Voyager Closes $250 Million Credit
Facility (Source: Voyager)
Voyager Technologies (NYSE: VOYG) closed a $250 million credit facility
led by J.P. Morgan. The upsized facility expands Voyager’s financial
flexibility, providing liquidity at scale to support accelerating
customer demand across the company’s space, defense and national
security portfolio. “We are building a generational defense and space
company, and this capital position reflects the confidence our
financial partners have in where we’re headed.” (7/6)
DoD SpaceX Awards Call Into Question
Pentagon's Commitment to Competition (Source: Space News)
Recent multibillion-dollar awards to SpaceX have raised questions about
the Pentagon's commitment to competition. The awards, worth nearly $6.5
billion, put SpaceX at the forefront of efforts to build a global
military surveillance network and a space-based communications backbone
for missile defense. The Pentagon is seeking to expand military space
capabilities while simultaneously urging industry to invest in
manufacturing capacity and scale production.
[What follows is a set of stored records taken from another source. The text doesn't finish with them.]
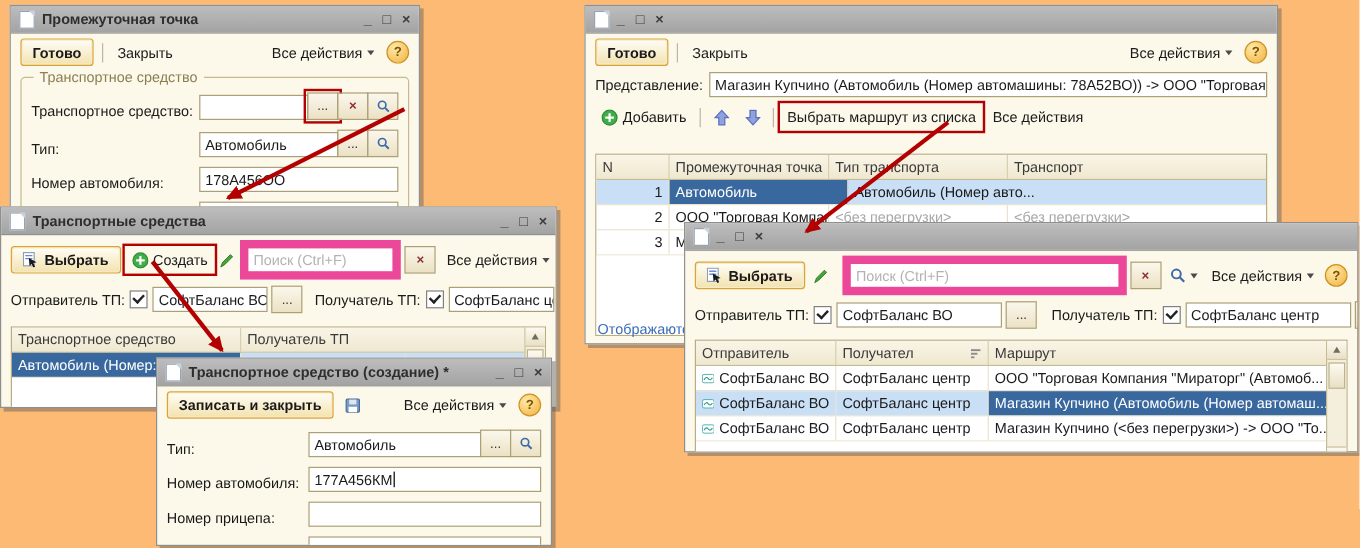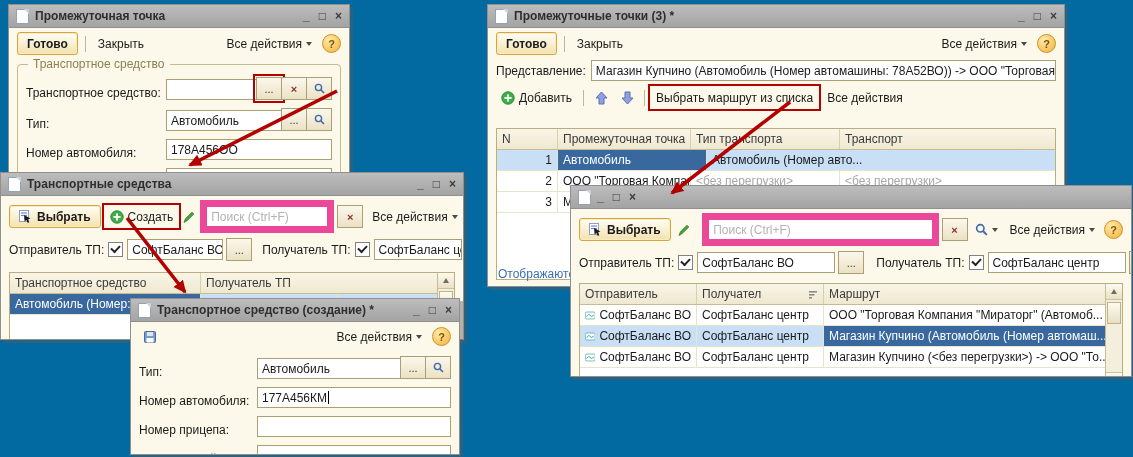--- a/index.html
+++ b/index.html
@@ -3,7 +3,7 @@
 <meta charset="utf-8">
 <style>
   html,body{margin:0;padding:0;background:#fff;}
-  .canvas{position:relative;width:1133px;height:457px;background:#0369a1;overflow:hidden;
+  .canvas{position:relative;width:1133px;height:457px;background:#fdba74;overflow:hidden;
           font-family:"Liberation Sans","DejaVu Sans",sans-serif;font-size:12px;color:#1a1a1a;}
 
   

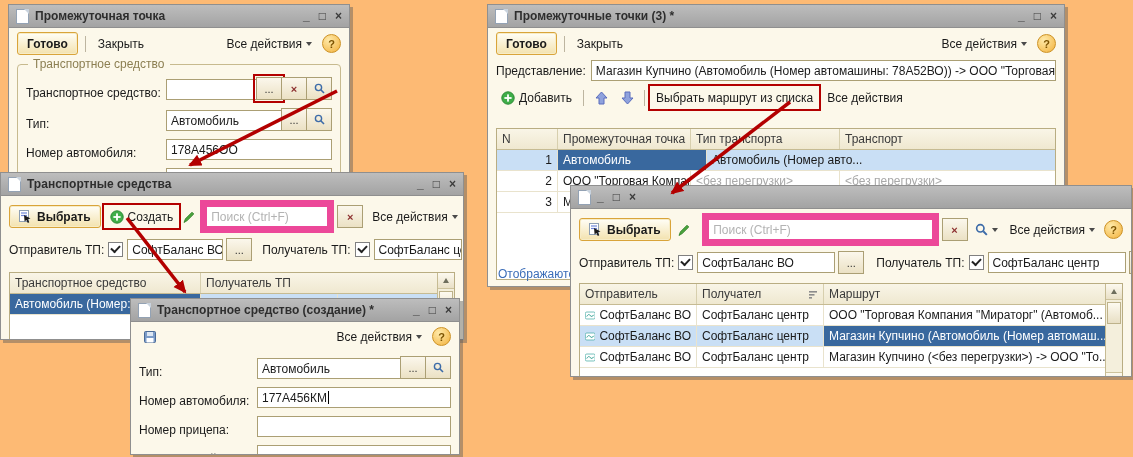--- a/index.html
+++ b/index.html
@@ -299,7 +299,6 @@
 <div class="window" style="left:487px;top:4px;width:576px;height:281px;z-index:1;">
   <div class="titlebar">
     <span class="doc-icon"></span>
-    <span class="title">Промежуточные точки (3) *</span>
     <span class="winctl">
       <span class="wbtn">_</span>
       <span class="wbtn">□</span>

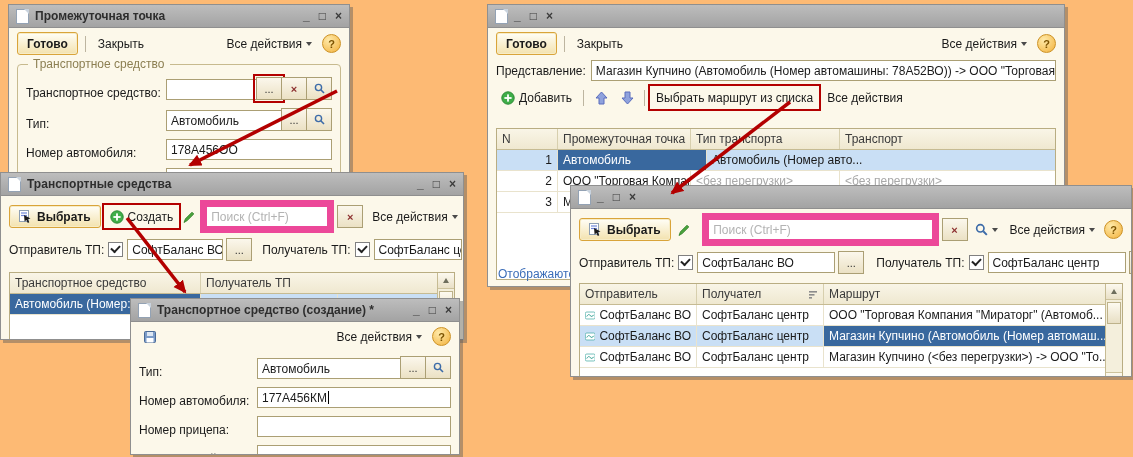--- a/index.html
+++ b/index.html
@@ -245,6 +245,7 @@
   </div>
   <div class="wbody">
     <div class="toolbar">
+      <div class="btn-primary">Записать и закрыть</div>
       <div class="btn-icon">
         <svg width="14" height="14" viewBox="0 0 14 14">
           <rect x="1.5" y="1.5" width="11" height="11" rx="1" fill="#7c9cc8" stroke="#4a6a96"></rect>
However, its efforts to create a competitive market for proliferated
military satellites is running into rising operational urgency,
resulting in an increased reliance on one company — SpaceX — that has
mastered industrial-scale production. Some in Congress have raised
concerns about that strategy, pushing the Defense Department to
increase competition in major procurements as a way to reduce costs,
encourage innovation and preserve industrial capacity. (7/7)
Iridium Completes Aireon Acquisition
Ahead of Rocket Lab Acquisition (Source: Space News)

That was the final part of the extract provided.